In new optical research published in Optica on Friday, October 17th, scientists have demonstrated a new class of mirror that captures electromagnetic radiation for the first time. This new optical technology could lead to a variety of advances in chemical sensors, solar cells, lasers and other optoelectronic devices.
The new magnetic mirror does not have the familiar shiny metallic surface of regular mirrors, and instead reflects infrared light by using a magnetic property of a non-metallic metamaterial.
The researchers placed nanoscale antennas at or very near the surface of these so-called “magnetic mirrors” to capture electromagnetic radiation in ways that have great potential for the development of new types of chemical sensors, solar cells and related devices.
Statements from researchers
“We have achieved a new milestone in magnetic mirror technology by experimentally demonstrating this remarkable behavior of light at infrared wavelengths. Our breakthrough comes from using a specially engineered, non-metallic surface studded with nanoscale resonators,” explained Michael Sinclair, co-author of the Optica paper and a scientist at Sandia National Laboratories who co-led a research team with fellow Sandia scientist Igal Brener.

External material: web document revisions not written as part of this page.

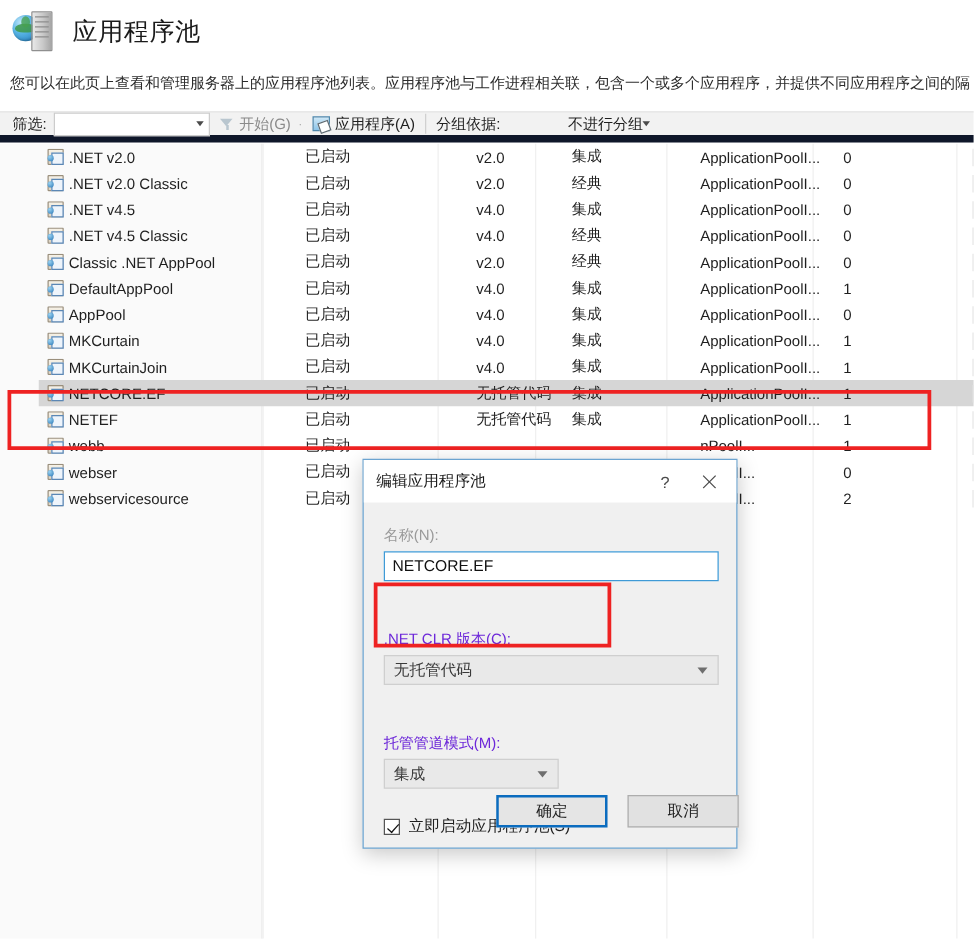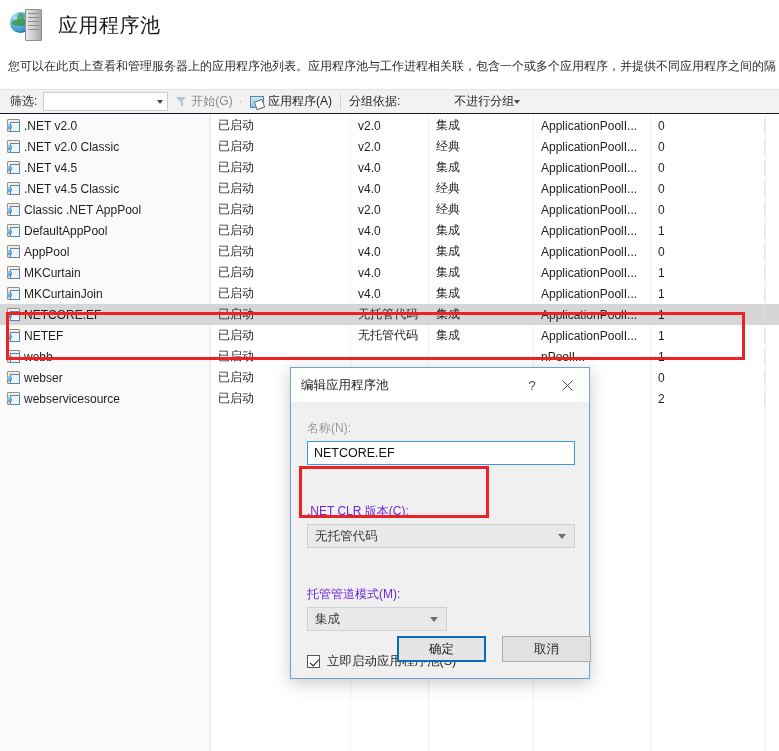--- a/index.html
+++ b/index.html
@@ -74,7 +74,7 @@
     width: 779px; height: 25px;
     background: #f2f2f2;
     border-top: 1px solid #e3e3e3;
-    border-bottom: 1px solid #0f172a;
+    border-bottom: 6px solid #0f172a;
     display: flex; align-items: center;
     font-size: 12px; color: #1f1f1f;
   }

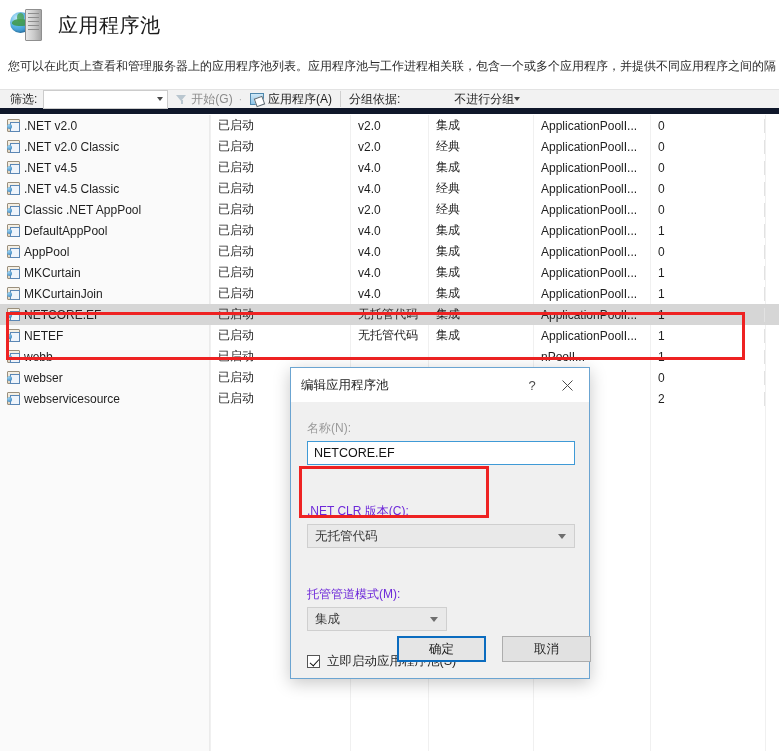--- a/index.html
+++ b/index.html
@@ -165,7 +165,7 @@
   .c-apps  { width: 115px; border-right: 1px solid #e2e2e2; }
   .c-tail  { flex: 1; border-right: 0; }
 
-  .grid-body { position: relative; }
+  .grid-body { position: relative; padding-left: 31px; }
   .row {
     display: flex; height: 21px; align-items: center;
     font-size: 12px; color: #1f1f1f;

“The size and shape of the resonators are critical, as are their magnetic and electrical properties, all of which allow them to interact uniquely with light, scattering it across a specific range of wavelengths to produce a magnetic mirror effect,” Sinclair noted.
“Our results clearly indicated that there was no phase reversal of the light,” commented Sheng Liu, Sandia postdoctoral associate and lead author on the Optica paper. “This was the ultimate demonstration that this patterned surface behaves like an optical magnetic mirror.”
More about magnetic mirrors
The cube-shaped resonators used in the new magnetic mirrors use tellurium. The resonators are even smaller than the width of a human hair and thinner than the waves of infrared light.
The Sandia researchers plan to investigate how other materials can also display magnetic mirror behavior at even shorter wavelengths.
“If efficient magnetic mirrors could be scaled to even shorter wavelengths, then they could enable smaller photodetectors, solarcells, and possibly lasers,” Liu pointed out in concluding.